The rough style of the prints preserves the energy of the Factory – and gives the pictures a unique attitude. The images themselves are fairly bland, given the unprecedented access Name had. There are behind-the-scenes documents of the screenprinting process, beautifully languid portraits of Warhol muses Nico and Susan Bottomly; installations in the making and marquees announcing screenings of My Hustler and Chelsea Girls. As a glimpse into the motion and buzz of New York’s pop art scene in the 1960s, they reveal little and much less of Name’s relationship with Warhol. The pictures have a quiet acquiescence, as if Name has disappeared along with his negatives. When he walked out of the Factory in 1970, fed up with amphetamine abuse and the sybaritic lifestyle, he never saw Warhol again.
Warhol needed photographers to cement his status as an icon. Yet as a subject, he gives little away. William John Kennedy was introduced to Warhol by the artist Robert Indiana. At their first shoot, which took place at the Factory in 1964, Kennedy wanted to shoot Warhol with his artworks. Warhol picked up an acetate silkscreen of Marilyn Monroe from a pile on the floor and held it up. As a metaphor it is striking and complex, Monroe’s blown-up, transparent face superimposed on Warhol’s figure. Still, there are too many versions of the same image – all only slightly different – spread around the flat.
Kennedy became friends with Warhol, but never went in for the drug-fuelled hedonism of the Factory. His photographs are tautly constructed and more formal than Name’s. He managed to persuade Warhol to wear his self-portrait canvases as a sandwich board, shooting the artist from above – so that in the final image, we look down on Warhol, touting his own face, the ultimate self-promoter.

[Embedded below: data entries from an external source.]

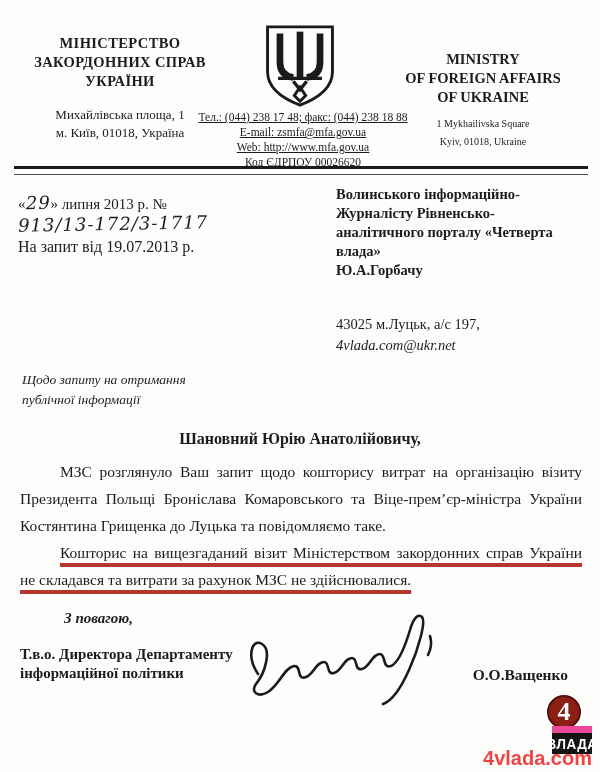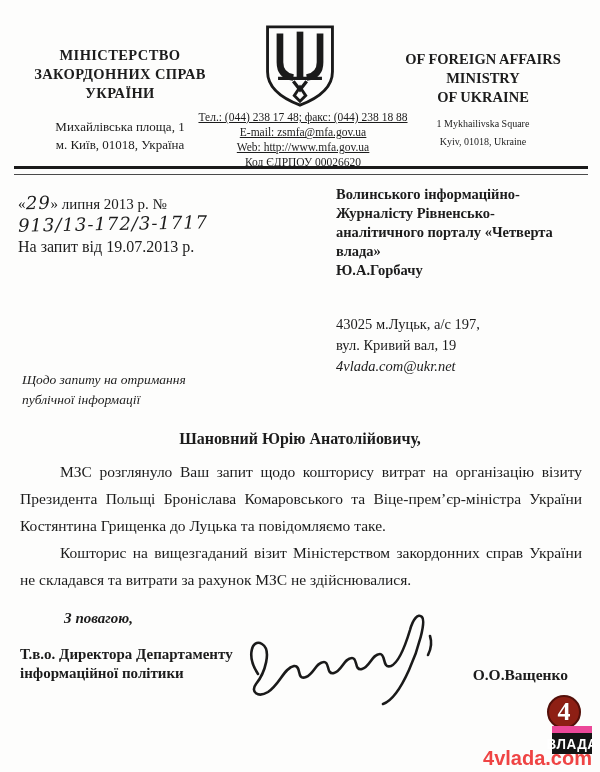--- a/index.html
+++ b/index.html
@@ -2,21 +2,21 @@
 <html><head>
 <meta charset="utf-8">
 <style>
   html,body{margin:0;padding:0;background:#e9e9e9;}
   .page{
     position:relative;width:600px;height:772px;margin:0 auto;
     background:#fdfdfc;color:#1c1c1c;overflow:hidden;
     font-family:"Liberation Serif","DejaVu Serif",serif;
   }
   
-  .lh-left{position:absolute;left:16px;top:46px;width:208px;text-align:center;}
+  .lh-left{position:absolute;left:16px;top:34px;width:208px;text-align:center;}
   .lh-left .org{font-weight:bold;font-size:14.5px;line-height:19px;letter-spacing:.4px;}
   .lh-left .addr{margin-top:15px;font-size:13px;line-height:18px;}
   .emblem{position:absolute;left:260px;top:24px;width:80px;height:84px;}
   .lh-center{position:absolute;left:158px;top:110px;width:290px;text-align:center;
     font-size:11.5px;line-height:15px;text-decoration:underline;}
   .lh-center .u{text-decoration:underline;}
   .lh-right{position:absolute;left:382px;top:50px;width:202px;text-align:center;}
   .lh-right .org{font-weight:bold;font-size:14.5px;line-height:19px;}
   .lh-right .addr{margin-top:8px;font-size:10px;line-height:18px;}
   .rule{position:absolute;left:14px;right:12px;top:166px;height:5px;
@@ -34,20 +34,21 @@
   
   .subject{position:absolute;left:22px;top:370px;width:240px;
     font-style:italic;font-size:13.5px;line-height:20px;}
   
   .salutation{position:absolute;left:0;right:0;top:430px;text-align:center;
     font-weight:bold;font-size:16px;}
   .bodytext{position:absolute;left:20px;top:458px;width:562px;
     font-size:15.5px;line-height:27px;text-align:justify;}
   .bodytext p{margin:0;text-indent:40px;}
   .red-ul{
+    text-decoration:underline;
     text-decoration-color:#b5382c;
     text-decoration-thickness:3.5px;
     text-underline-offset:5px;
     -webkit-text-decoration-skip:none;
     text-decoration-skip-ink:none;
   }
   
   .closing{position:absolute;left:64px;top:610px;font-weight:bold;font-style:italic;font-size:15px;}
   .job-title{position:absolute;left:20px;top:645px;font-weight:bold;font-size:15px;line-height:19px;}
   .signature{position:absolute;left:244px;top:610px;width:195px;height:102px;}
@@ -98,22 +99,22 @@
 
   <div class="lh-center">
     <div>Тел.: (044) 238 17 48; факс: (044) 238 18 88</div>
     <div><span>E-mail: </span><span class="u">zsmfa@mfa.gov.ua</span></div>
     <div><span>Web: http://</span><span class="u">www.mfa.gov.ua</span></div>
     <div>Код ЄДРПОУ 00026620</div>
   </div>
 
   <div class="lh-right">
     <div class="org">
+      <div>MINISTRY</div>
       <div>OF FOREIGN AFFAIRS</div>
-      <div>MINISTRY</div>
       <div>OF UKRAINE</div>
     </div>
     <div class="addr">
       <div>1 Mykhailivska Square</div>
       <div>Kyiv, 01018, Ukraine</div>
     </div>
   </div>
 
   <div class="rule"></div>
 
@@ -123,21 +124,20 @@
   </div>
 
   <div class="recipient">
     <div class="b">Волинського інформаційно-</div>
     <div class="b">Журналісту Рівненсько-</div>
     <div class="b">аналітичного порталу «Четверта</div>
     <div class="b">влада»</div>
     <div class="b">Ю.А.Горбачу</div>
     <div class="addr">
       <div>43025 м.Луцьк, а/с 197,</div>
-      <div>вул. Кривий вал, 19</div>
       <div class="em">4vlada.com@ukr.net</div>
     </div>
   </div>
 
   <div class="subject">
     <div>Щодо запиту на отримання</div>
     <div>публічної інформації</div>
   </div>
 
   <div class="salutation">Шановний Юрію Анатолійовичу,</div>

Sprawled across a faux fur blanket in the bedroom are pictures Kennedy took of Warhol and his collaborator Taylor Mead with Warhol’s Flower paintings in a field of black-eyed Susans in Queens. It’s these pictures that feel the most fun – even Warhol is smiling and in one photograph, removes his glasses. Kennedy captured other important moments, too: Warhol snipping at reels, editing a film; Warhol standing at a payphone, in the exact spot where only a few years later, in 1968, he was shot by Valerie Solanas. Yet somehow, Kennedy too abandoned his negatives – they were shut away in a cupboard for more than 50 years, until Kennedy and his wife rediscovered them while relocating.
WarholMania is not a show of photographs about Warhol, who remains distant and unknowable, a myth not a man. It is about how we look at Warhol, and how photography preserves legacies and perpetuates legends. Though showing an interesting contrast in atmosphere, the juxtaposed perspectives of these two little-known American photographers are tame and mostly lacking emotion. What they thought of Warhol or the Factory remains as mysterious as Warhol. But maybe that’s the whole point. It’s as if Warhol is still present – and still controlling the room.